WHAT TO WORK ON: Somewhere below, one line contains "Admission Control, Collector" and a later line contains "- Após está". Output those two lines and everything between them exactly, and nothing else.

RECORDS SUPPLIED:
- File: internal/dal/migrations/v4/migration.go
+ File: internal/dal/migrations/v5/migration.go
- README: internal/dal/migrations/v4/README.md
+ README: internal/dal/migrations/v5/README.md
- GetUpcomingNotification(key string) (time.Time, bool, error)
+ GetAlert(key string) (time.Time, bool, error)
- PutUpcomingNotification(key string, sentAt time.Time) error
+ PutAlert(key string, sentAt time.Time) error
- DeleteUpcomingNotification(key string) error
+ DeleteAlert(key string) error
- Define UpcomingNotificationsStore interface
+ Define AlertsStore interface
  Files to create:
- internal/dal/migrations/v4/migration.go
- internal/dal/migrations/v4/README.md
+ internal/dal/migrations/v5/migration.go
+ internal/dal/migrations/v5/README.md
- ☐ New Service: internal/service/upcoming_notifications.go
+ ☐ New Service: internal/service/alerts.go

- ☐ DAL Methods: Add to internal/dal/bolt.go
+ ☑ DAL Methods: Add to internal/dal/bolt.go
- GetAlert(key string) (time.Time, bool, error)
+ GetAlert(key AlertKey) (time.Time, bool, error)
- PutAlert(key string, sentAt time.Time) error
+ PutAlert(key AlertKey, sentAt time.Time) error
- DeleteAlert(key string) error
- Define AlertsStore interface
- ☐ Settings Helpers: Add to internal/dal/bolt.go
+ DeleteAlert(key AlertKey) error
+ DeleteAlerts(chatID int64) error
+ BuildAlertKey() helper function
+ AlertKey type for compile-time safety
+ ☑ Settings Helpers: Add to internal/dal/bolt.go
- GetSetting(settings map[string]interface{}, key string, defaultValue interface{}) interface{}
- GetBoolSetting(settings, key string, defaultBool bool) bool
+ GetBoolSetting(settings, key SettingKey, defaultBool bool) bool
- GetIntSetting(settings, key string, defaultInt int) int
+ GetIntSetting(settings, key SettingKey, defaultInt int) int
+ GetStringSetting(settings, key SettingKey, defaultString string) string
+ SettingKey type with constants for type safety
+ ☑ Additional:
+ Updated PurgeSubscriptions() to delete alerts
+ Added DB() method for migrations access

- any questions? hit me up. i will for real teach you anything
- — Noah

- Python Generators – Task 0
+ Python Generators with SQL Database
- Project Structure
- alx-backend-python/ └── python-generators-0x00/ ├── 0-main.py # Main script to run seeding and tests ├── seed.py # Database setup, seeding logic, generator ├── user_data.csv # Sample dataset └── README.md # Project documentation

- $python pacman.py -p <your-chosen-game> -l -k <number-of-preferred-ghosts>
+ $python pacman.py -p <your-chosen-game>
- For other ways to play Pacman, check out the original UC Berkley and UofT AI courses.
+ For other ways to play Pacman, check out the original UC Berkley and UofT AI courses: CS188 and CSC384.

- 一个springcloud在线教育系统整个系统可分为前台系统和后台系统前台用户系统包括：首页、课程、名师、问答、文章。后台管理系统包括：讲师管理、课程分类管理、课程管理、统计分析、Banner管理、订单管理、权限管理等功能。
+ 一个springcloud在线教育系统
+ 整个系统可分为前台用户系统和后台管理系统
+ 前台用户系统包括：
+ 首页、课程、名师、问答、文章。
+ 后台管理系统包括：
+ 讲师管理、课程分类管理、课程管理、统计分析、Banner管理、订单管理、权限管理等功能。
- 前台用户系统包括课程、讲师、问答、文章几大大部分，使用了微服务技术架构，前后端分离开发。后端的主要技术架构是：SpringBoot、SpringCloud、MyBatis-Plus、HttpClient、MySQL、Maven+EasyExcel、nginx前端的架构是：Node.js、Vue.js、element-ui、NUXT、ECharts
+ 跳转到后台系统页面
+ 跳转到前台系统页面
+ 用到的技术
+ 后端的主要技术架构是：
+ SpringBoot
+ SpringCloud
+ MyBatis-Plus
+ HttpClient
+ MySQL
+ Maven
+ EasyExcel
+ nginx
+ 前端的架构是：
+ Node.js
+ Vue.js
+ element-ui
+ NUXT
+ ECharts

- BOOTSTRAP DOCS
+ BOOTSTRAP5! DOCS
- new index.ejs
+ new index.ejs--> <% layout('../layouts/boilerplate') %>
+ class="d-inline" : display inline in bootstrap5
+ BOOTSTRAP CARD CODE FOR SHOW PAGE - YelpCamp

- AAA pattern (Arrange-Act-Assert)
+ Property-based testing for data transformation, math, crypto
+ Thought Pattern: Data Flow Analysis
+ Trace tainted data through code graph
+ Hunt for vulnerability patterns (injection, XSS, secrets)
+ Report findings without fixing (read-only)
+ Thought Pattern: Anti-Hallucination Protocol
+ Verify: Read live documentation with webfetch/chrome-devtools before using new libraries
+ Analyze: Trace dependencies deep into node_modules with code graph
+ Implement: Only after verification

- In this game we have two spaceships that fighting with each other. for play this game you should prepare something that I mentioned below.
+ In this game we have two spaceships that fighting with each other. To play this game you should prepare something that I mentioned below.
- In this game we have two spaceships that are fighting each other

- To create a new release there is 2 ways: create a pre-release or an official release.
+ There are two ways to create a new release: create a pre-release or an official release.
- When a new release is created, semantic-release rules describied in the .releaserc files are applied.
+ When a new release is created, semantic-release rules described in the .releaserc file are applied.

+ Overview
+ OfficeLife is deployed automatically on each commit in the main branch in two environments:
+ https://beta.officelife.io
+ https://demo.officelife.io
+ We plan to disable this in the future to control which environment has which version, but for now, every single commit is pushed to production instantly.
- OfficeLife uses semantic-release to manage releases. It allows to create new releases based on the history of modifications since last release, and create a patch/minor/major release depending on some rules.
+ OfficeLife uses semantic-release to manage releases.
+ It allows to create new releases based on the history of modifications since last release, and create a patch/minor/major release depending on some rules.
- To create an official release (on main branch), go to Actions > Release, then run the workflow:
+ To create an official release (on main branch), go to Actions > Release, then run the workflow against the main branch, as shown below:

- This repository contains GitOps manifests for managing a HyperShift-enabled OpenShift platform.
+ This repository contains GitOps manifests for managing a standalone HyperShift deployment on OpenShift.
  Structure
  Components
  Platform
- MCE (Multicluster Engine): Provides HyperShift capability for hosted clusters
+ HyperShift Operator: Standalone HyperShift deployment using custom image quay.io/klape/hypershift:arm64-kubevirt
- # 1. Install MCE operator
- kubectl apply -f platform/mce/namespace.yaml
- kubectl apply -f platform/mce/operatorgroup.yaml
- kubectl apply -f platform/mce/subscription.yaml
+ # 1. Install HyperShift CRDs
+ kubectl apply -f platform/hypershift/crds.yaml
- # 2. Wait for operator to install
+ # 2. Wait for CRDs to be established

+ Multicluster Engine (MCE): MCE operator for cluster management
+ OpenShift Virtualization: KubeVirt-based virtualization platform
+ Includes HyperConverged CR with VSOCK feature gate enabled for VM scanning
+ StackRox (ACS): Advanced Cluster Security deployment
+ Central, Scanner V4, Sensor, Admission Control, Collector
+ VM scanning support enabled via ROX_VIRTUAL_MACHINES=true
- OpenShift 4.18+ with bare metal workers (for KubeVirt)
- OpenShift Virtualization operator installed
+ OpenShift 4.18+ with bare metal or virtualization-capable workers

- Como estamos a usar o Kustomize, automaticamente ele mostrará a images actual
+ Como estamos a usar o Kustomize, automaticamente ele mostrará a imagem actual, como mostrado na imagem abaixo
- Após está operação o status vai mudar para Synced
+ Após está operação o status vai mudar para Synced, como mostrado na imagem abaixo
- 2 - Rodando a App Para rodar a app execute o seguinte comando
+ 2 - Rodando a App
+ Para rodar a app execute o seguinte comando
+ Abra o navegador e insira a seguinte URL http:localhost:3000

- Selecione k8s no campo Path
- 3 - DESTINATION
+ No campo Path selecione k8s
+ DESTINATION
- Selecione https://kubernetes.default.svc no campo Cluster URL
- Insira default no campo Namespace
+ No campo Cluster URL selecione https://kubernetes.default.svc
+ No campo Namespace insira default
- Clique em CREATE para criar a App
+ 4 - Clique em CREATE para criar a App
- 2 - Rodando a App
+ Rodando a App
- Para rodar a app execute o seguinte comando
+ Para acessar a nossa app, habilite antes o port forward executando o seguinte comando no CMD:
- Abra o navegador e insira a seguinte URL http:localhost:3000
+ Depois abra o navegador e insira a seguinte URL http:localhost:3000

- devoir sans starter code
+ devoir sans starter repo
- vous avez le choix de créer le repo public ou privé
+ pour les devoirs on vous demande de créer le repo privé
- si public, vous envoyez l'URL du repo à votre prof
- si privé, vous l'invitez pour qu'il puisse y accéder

ANSWER AREA:
+ Central, Scanner V4, Sensor, Admission Control, Collector
+ VM scanning support enabled via ROX_VIRTUAL_MACHINES=true
- OpenShift 4.18+ with bare metal workers (for KubeVirt)
- OpenShift Virtualization operator installed
+ OpenShift 4.18+ with bare metal or virtualization-capable workers

- Como estamos a usar o Kustomize, automaticamente ele mostrará a images actual
+ Como estamos a usar o Kustomize, automaticamente ele mostrará a imagem actual, como mostrado na imagem abaixo
- Após está operação o status vai mudar para Synced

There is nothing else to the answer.